(Entries taken from a collection)
────

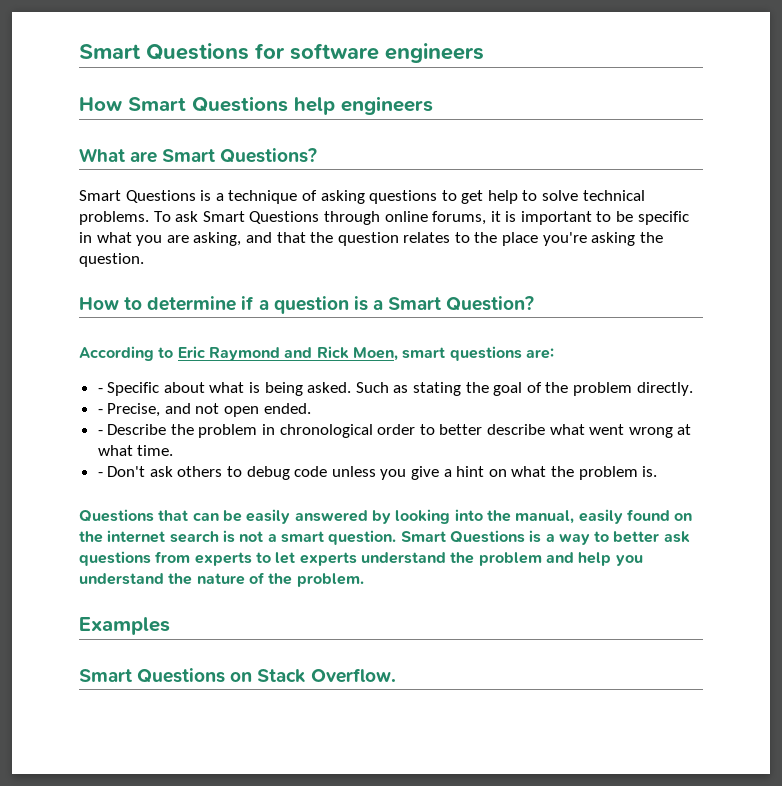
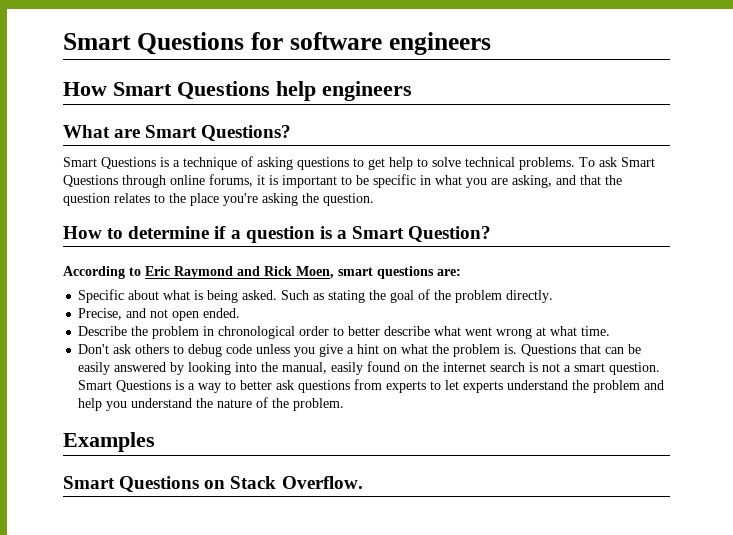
- - Specific about what is being asked.
+ Specific about what is being asked.
- - Precise, and not open ended.
+ Precise, and not open ended.
- - Describe the problem in chronological order to better describe what went wrong at what time.
+ Describe the problem in chronological order to better describe what went wrong at what time.
- - Don't ask others to debug code unless you give a hint on what the problem is.
- Questions that can be easily answered by looking into the manual, easily found on the internet search is not a smart question.
+ Don't ask others to debug code unless you give a hint on what the problem is. Questions that can be easily answered by looking into the manual, easily found on the internet search is not a smart question.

────

» **Problem**: Copy the records exactly, minus any pictures.

» **Answer box**:
- - Specific about what is being asked.
+ Specific about what is being asked.
- - Precise, and not open ended.
+ Precise, and not open ended.
- - Describe the problem in chronological order to better describe what went wrong at what time.
+ Describe the problem in chronological order to better describe what went wrong at what time.
- - Don't ask others to debug code unless you give a hint on what the problem is.
- Questions that can be easily answered by looking into the manual, easily found on the internet search is not a smart question.
+ Don't ask others to debug code unless you give a hint on what the problem is. Questions that can be easily answered by looking into the manual, easily found on the internet search is not a smart question.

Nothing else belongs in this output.